I'll add a few points:
- with the sale price of the frame and building up with parts that I have on hand, some of which get moved from the previous frame and then onto the next one, it ends up costing me far less than the complete bike price. In fact, not too different from the $750 Diamondback you linked to
- though weight is only one consideration, that Diamondback is almost 27 pounds! The build I have planned would be more like 21 or 22 - a huge difference for a 55lb kid
- I think what people often forget to consider is resale value. In my area high quality kids bikes retain their value far better than lower quality ones. This can narrow the cost difference considerably


----------



## Lemonaid (May 13, 2013)

These are my thoughts on building kids bike.. I've built a lot of bikes in the past. Practically every bike I've owned I've build myself and I've done a lot of research looking to build one for my kids. First and biggest problem I had when looking for parts to put a bike together was cranks and crank length. It's hard to find anything under 170mm at a decent price new. Even if you were to find one it's likely you'll have to upgrade it again when he/she outgrows the bike. Second are wheels. Aftermarket wheels tend to be pricey. I know because I had to look for a replacement wheel for a friend who's kid managed to bust up their 20" wheel. The next is Forks. Again, aftermarket forks are expensive unless you're in the industry or have connections to sources. Paying retail for any of the above 3 mentioned comments is basically buying a new bike in itself and then some. Then there's all the other smaller and miscellaneous stuff which tend to add up (saddle, bars, brakes, drivetrain etc) By the time you're done you'll be in the $1200 territory unless somehow you get donor parts for free. Bear in mind also as your kid grows most of these parts can't be moved to the new bike. 

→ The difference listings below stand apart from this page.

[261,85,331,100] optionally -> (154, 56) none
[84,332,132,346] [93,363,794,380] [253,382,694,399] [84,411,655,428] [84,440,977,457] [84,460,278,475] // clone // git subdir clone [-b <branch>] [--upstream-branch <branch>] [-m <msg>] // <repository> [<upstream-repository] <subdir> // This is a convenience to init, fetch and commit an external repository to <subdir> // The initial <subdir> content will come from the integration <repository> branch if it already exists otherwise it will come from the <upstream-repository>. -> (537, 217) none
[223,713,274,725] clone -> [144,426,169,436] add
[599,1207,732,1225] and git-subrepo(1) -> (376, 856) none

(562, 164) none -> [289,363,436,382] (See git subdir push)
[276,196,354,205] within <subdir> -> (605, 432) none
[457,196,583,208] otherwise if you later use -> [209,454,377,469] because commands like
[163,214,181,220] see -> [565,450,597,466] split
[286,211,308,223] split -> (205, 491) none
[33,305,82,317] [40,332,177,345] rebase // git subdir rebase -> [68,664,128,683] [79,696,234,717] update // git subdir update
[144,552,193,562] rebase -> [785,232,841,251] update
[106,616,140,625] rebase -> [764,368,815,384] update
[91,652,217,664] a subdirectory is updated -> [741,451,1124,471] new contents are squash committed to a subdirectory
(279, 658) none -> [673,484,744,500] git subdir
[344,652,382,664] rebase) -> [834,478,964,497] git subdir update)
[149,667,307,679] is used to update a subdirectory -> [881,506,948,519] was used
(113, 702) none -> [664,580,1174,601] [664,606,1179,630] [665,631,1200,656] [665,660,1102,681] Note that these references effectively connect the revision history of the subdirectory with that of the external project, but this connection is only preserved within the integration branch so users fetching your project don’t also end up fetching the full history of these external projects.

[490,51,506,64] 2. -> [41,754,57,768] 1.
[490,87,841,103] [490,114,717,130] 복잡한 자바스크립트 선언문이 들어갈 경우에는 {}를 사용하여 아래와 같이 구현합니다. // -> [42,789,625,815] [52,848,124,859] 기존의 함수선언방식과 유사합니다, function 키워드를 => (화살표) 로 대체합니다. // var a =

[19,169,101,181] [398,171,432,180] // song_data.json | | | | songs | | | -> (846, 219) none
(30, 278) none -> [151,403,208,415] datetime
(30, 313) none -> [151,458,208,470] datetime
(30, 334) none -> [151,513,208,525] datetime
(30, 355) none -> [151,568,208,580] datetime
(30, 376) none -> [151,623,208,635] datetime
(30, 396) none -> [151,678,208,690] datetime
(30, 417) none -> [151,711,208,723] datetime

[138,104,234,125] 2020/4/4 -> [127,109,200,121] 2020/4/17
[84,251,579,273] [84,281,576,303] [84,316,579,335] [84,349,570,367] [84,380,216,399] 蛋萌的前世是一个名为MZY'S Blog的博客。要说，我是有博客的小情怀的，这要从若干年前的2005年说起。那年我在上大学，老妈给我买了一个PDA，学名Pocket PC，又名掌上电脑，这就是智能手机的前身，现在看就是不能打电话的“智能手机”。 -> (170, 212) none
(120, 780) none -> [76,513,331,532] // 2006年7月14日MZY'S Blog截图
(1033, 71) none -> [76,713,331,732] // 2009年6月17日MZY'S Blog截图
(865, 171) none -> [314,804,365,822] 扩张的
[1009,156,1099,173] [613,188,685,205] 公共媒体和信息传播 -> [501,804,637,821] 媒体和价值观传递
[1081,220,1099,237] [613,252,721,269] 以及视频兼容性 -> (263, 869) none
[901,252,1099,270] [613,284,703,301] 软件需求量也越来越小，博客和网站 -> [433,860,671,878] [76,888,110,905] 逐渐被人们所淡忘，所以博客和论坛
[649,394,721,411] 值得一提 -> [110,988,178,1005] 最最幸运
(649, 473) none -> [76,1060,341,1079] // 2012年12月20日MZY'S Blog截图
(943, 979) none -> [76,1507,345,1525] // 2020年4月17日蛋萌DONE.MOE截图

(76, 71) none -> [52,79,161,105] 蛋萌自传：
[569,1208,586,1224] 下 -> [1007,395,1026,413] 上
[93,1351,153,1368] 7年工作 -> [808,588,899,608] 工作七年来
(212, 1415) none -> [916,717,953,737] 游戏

As for the resale market, sorry but people don't pay a premium for custom one off bikes that don't have very much brand recognition. When I listed my Specialized and GT bikes for sale one Craigslist I got back almost as much as I paid for them because it was easy to know what they were worth. People immediately recognized the bikes and I got a bunch of emails. They were sold within a week. I doubt people will have a clue what a Spawn bike is. I didn't until I saw this thread.

Anyways, I gave my humble opinion, the rest is up to you. Either way I'm sure you kids will enjoy whatever they end up with. Riding is what matters. Good luck.


----------



## GSJ1973 (May 8, 2011)

Lemonaid said:


> These are my thoughts on building kids bike.. I've built a lot of bikes in the past. Practically every bike I've owned I've build myself and I've done a lot of research looking to build one for my kids.
> 
> As for the resale market, sorry but people don't pay a premium for custom one off bikes that don't have very much brand recognition. When I listed my Specialized and GT bikes for sale one Craigslist I got back almost as much as I paid for them because it was easy to know what they were worth. People immediately recognized the bikes and I got a bunch of emails. They were sold within a week. I doubt people will have a clue what a Spawn bike is. I didn't until I saw this thread.
> 
> Anyways, I gave my humble opinion, the rest is up to you. Either way I'm sure you kids will enjoy whatever they end up with. Riding is what matters. Good luck.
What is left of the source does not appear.